┌──
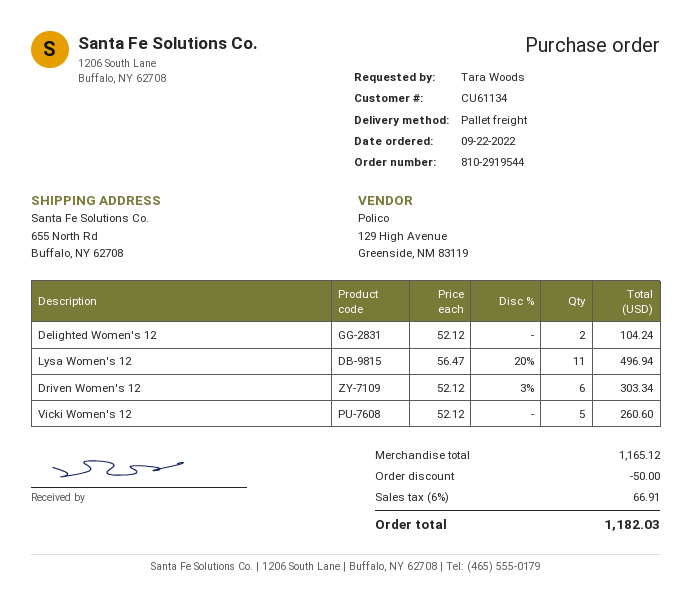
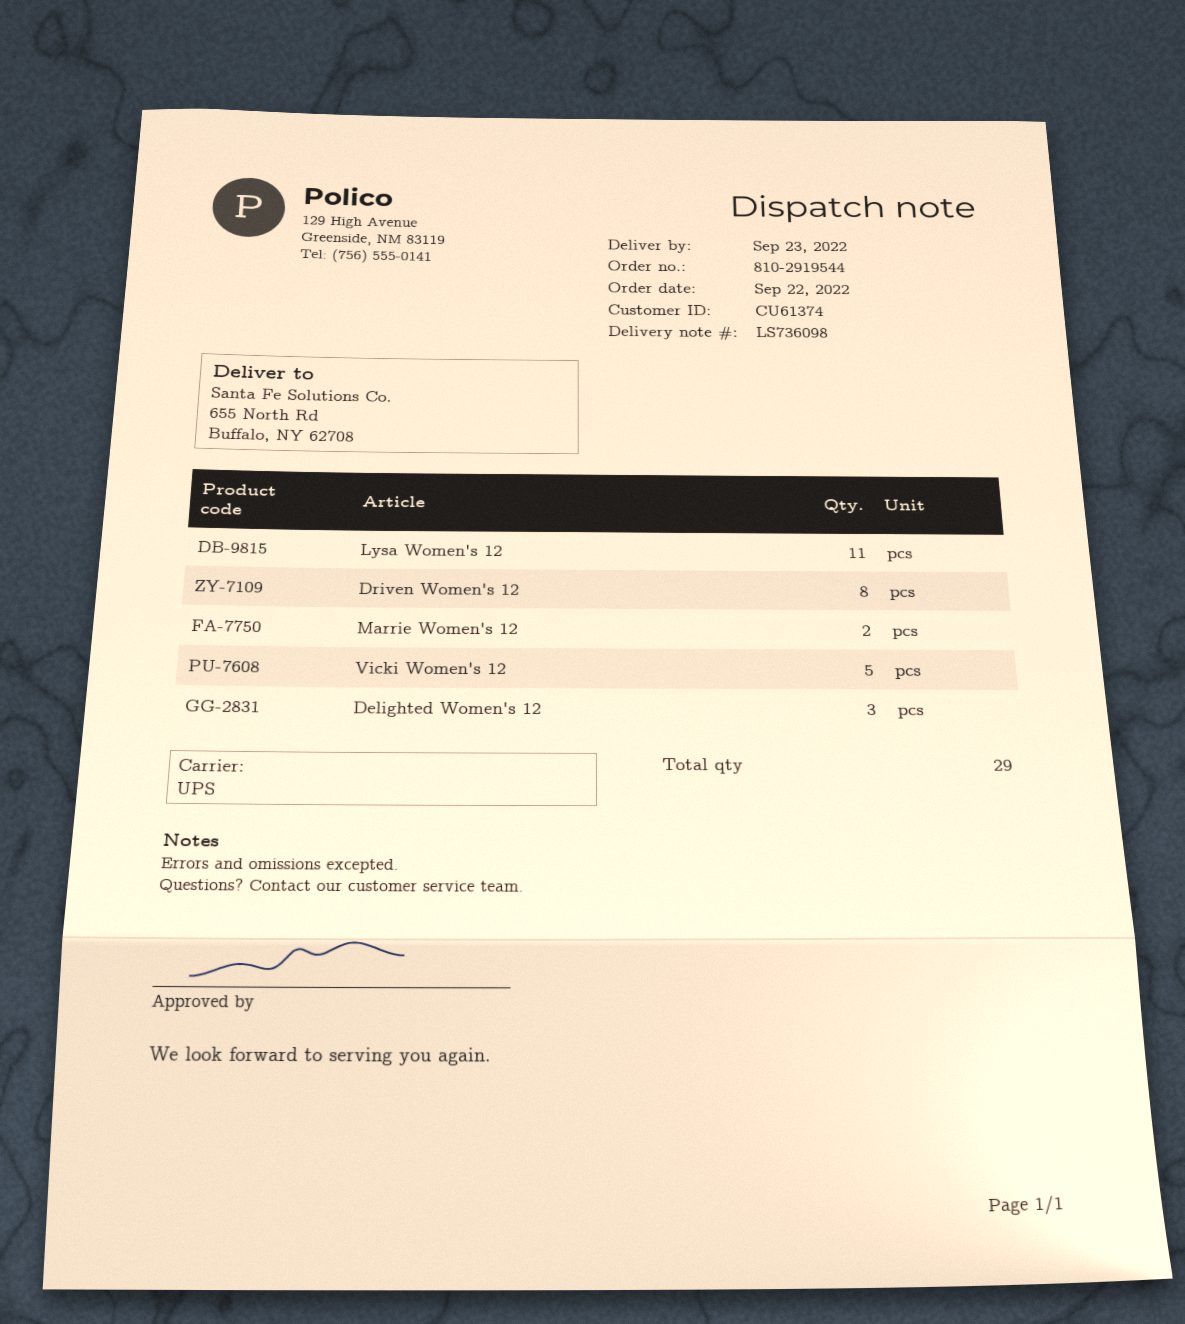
customer number: CU61134 -> CU61374
shipping method: pallet freight -> UPS
Delighted Women's 12: 2 -> 3
Driven Women's 12: 6 -> 8
Marrie Women's 12: none -> 2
└──
§ **TO DO**
If a line of the records holds the word "Women", count it; report only the total.

§ **OUTPUT OF THE TASK**
3